▶ Task prompt:
Go through the entries below and tally the lines containing the string "configs"; report only the tally.

▶ Stored data:
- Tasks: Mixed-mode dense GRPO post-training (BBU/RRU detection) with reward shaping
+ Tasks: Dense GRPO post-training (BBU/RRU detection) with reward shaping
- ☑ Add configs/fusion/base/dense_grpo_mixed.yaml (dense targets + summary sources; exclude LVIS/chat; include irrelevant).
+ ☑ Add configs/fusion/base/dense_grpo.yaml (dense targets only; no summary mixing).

---

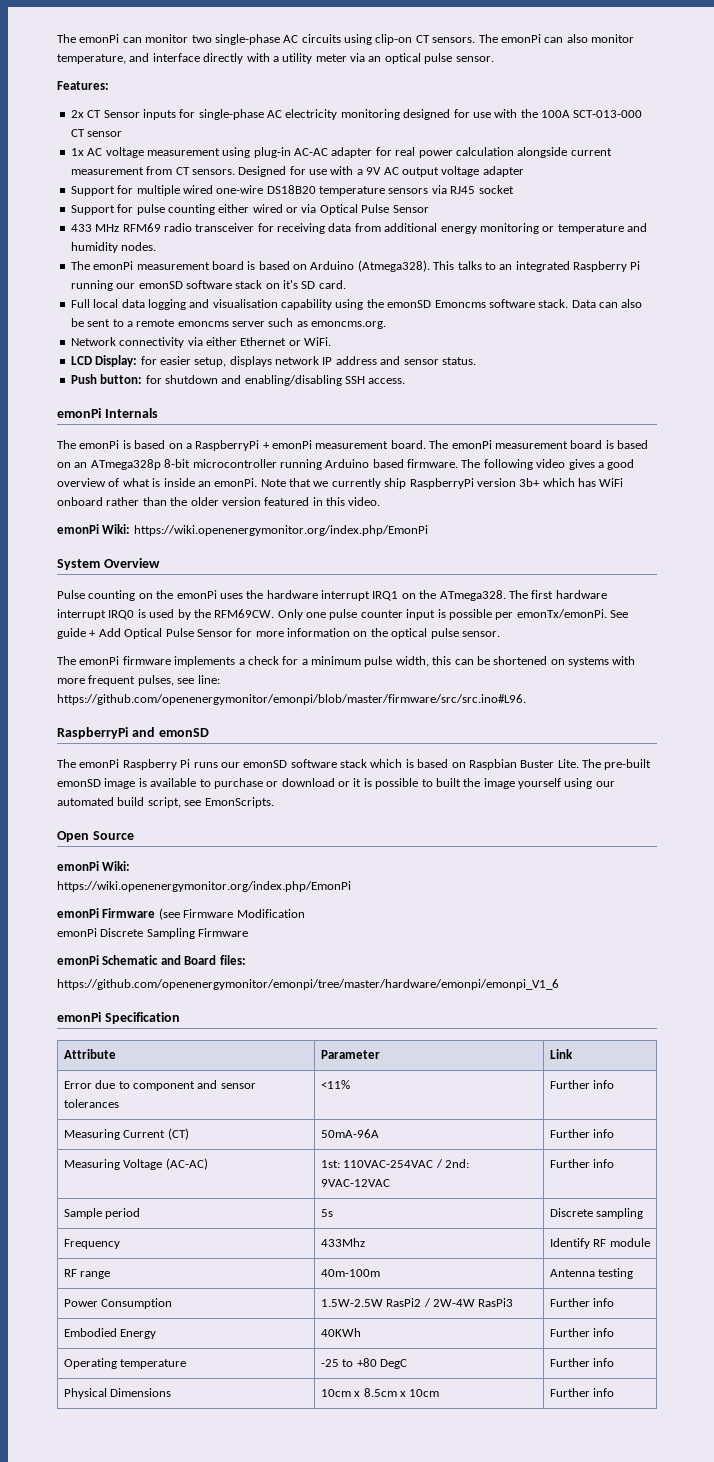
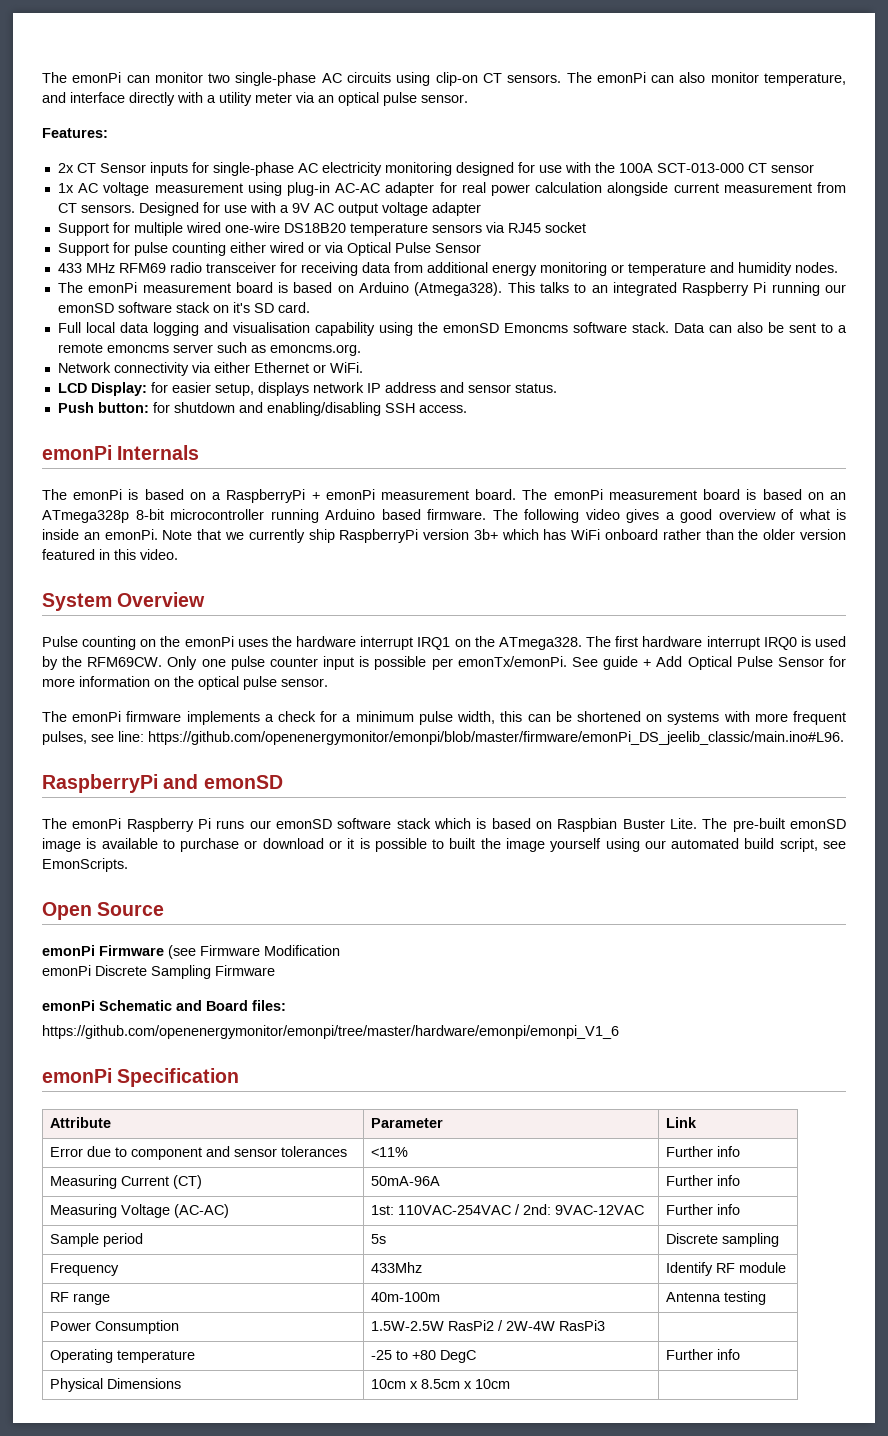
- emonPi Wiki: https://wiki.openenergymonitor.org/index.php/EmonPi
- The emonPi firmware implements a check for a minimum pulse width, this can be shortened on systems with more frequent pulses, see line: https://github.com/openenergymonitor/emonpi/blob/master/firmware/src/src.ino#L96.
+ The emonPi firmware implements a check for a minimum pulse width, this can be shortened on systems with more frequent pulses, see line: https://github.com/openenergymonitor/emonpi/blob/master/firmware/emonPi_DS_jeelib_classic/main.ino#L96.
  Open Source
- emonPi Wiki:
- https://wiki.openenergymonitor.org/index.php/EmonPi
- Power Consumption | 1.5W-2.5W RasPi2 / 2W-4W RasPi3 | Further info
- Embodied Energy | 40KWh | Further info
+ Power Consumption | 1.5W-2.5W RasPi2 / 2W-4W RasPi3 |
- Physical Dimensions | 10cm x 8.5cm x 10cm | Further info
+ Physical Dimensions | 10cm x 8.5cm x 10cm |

▶ Completed task:
2